__REQUIRED ACTION__: How many lines of the records hold the string "Vestido"? Reply with the number alone.

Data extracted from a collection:
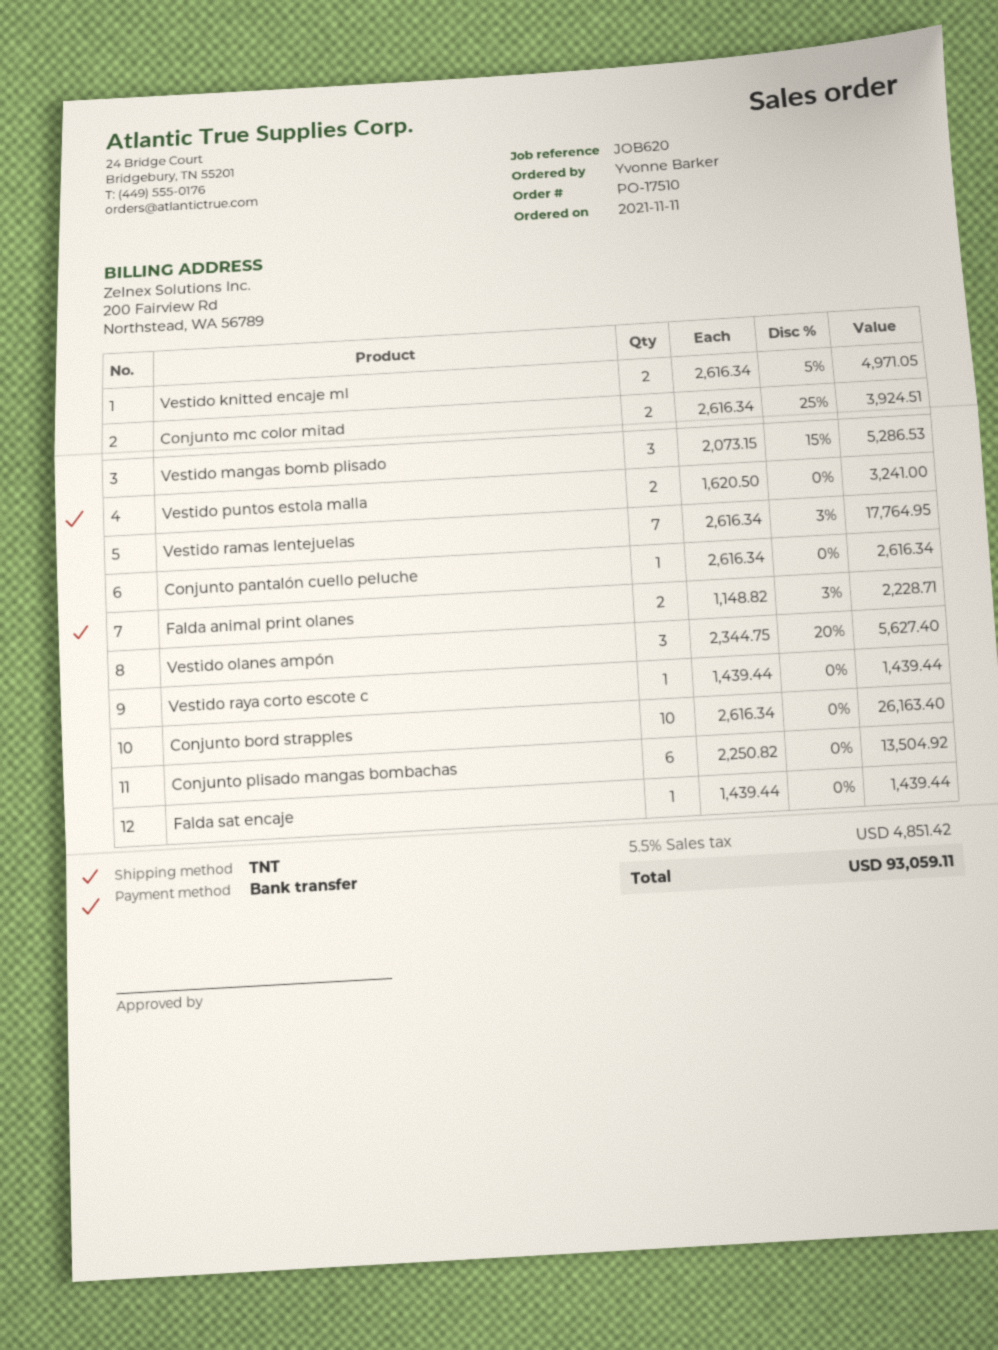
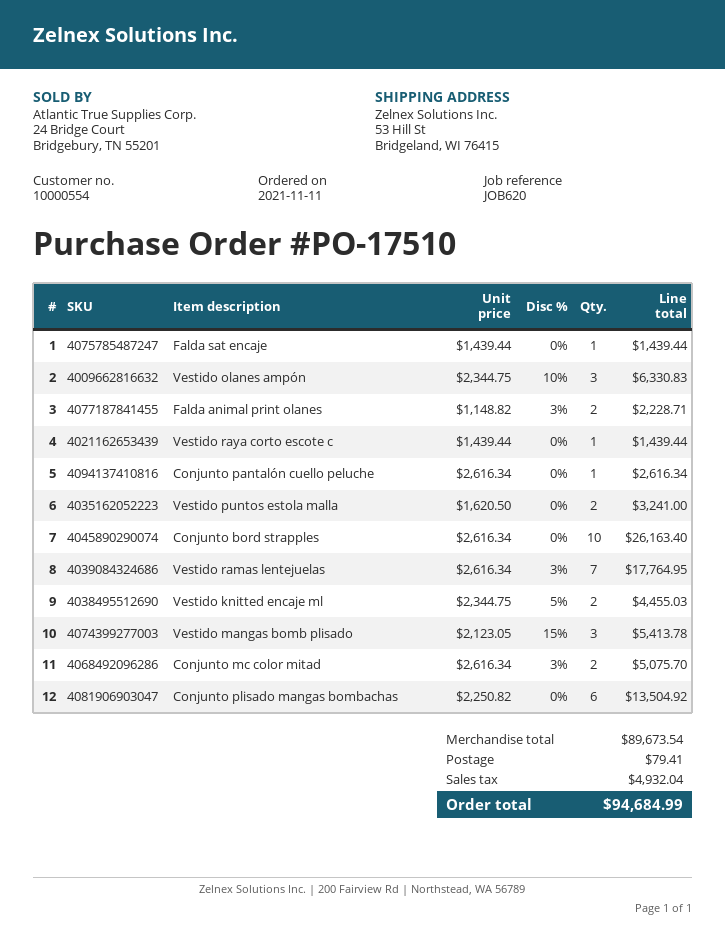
Vestido knitted encaje ml: 2 x 2616.34 - 5% = 4971.05 -> 2 x 2344.75 - 5% = 4455.03
Conjunto mc color mitad: 2 x 2616.34 - 25% = 3924.51 -> 2 x 2616.34 - 3% = 5075.70
Vestido mangas bomb plisado: 3 x 2073.15 - 15% = 5286.53 -> 3 x 2123.05 - 15% = 5413.78
Vestido olanes ampón: 3 x 2344.75 - 20% = 5627.40 -> 3 x 2344.75 - 10% = 6330.83
shipping: none -> 79.41
tax: 4851.42 -> 4932.04
total: 93059.11 -> 94684.99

__WRITTEN SOLUTION__: 3